Live to fight another day
.

She cracks the reins to hurry the old horse on. Just as the stable boy at Marshall’s told her to, she’s following the single train track right across the Mission District. The horse slows as they climb the grade. From up here Blanche can glimpse the sea’s glittering tongue.

Through the Bernal Cut into Glen Canyon, and soon the bleak silhouette of what must be the Industrial School rears up on her right, with its scores of little windows winking through their bars; the stable boy told her to watch out for it, so she’d know she was almost at San Miguel Station.

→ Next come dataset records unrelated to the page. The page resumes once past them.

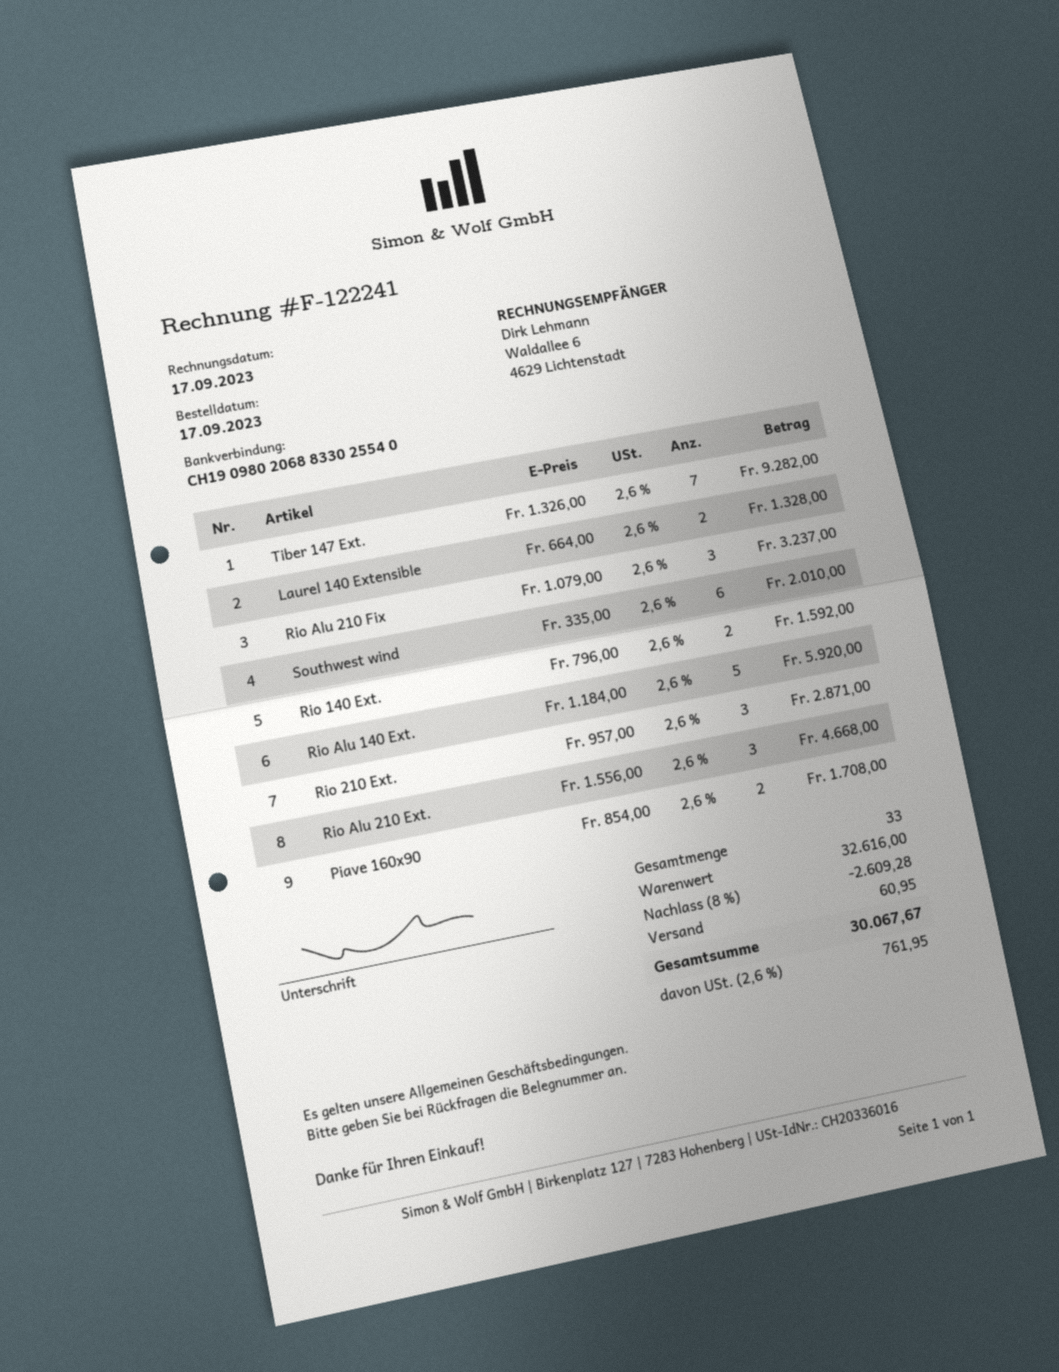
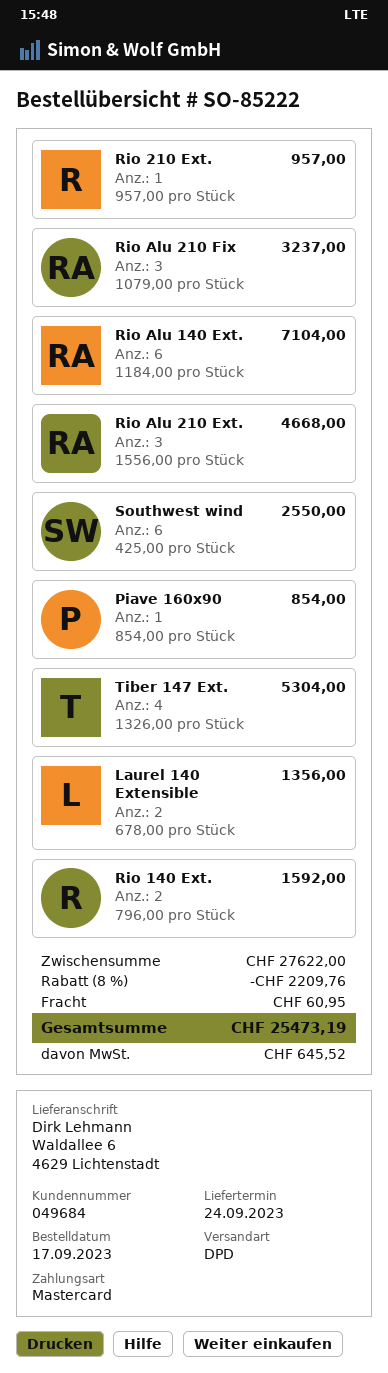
Tiber 147 Ext.: 7 x 1326.00 = 9282.00 -> 4 x 1326.00 = 5304.00
Laurel 140 Extensible: 2 x 664.00 = 1328.00 -> 2 x 678.00 = 1356.00
Southwest wind: 6 x 335.00 = 2010.00 -> 6 x 425.00 = 2550.00
Rio Alu 140 Ext.: 5 x 1184.00 = 5920.00 -> 6 x 1184.00 = 7104.00
Rio 210 Ext.: 3 x 957.00 = 2871.00 -> 1 x 957.00 = 957.00
Piave 160x90: 2 x 854.00 = 1708.00 -> 1 x 854.00 = 854.00
subtotal: 32616.00 -> 27622.00
discount: 8% = 2609.28 -> 8% = 2209.76
tax: 761.95 -> 645.52
total: 30067.67 -> 25473.19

Fellows locked up in that place as old as twenty and as young as three, he mentioned—which disgusted Blanche. “Whips and gags for the troublemakers,” the stable boy added with relish. When Blanche mocked him for crediting every rumor he heard, he insisted that it had all come out before a grand jury.

“Gagged and whipped is what you’ll end up if you tell such lies,” Blanche said to him, but with a smile and a dime to tip him for the directions.

The hills are arid, pink. Out in the brunt of the sun, Italian-looking families haul water from their rickety windmills and spread horseshit.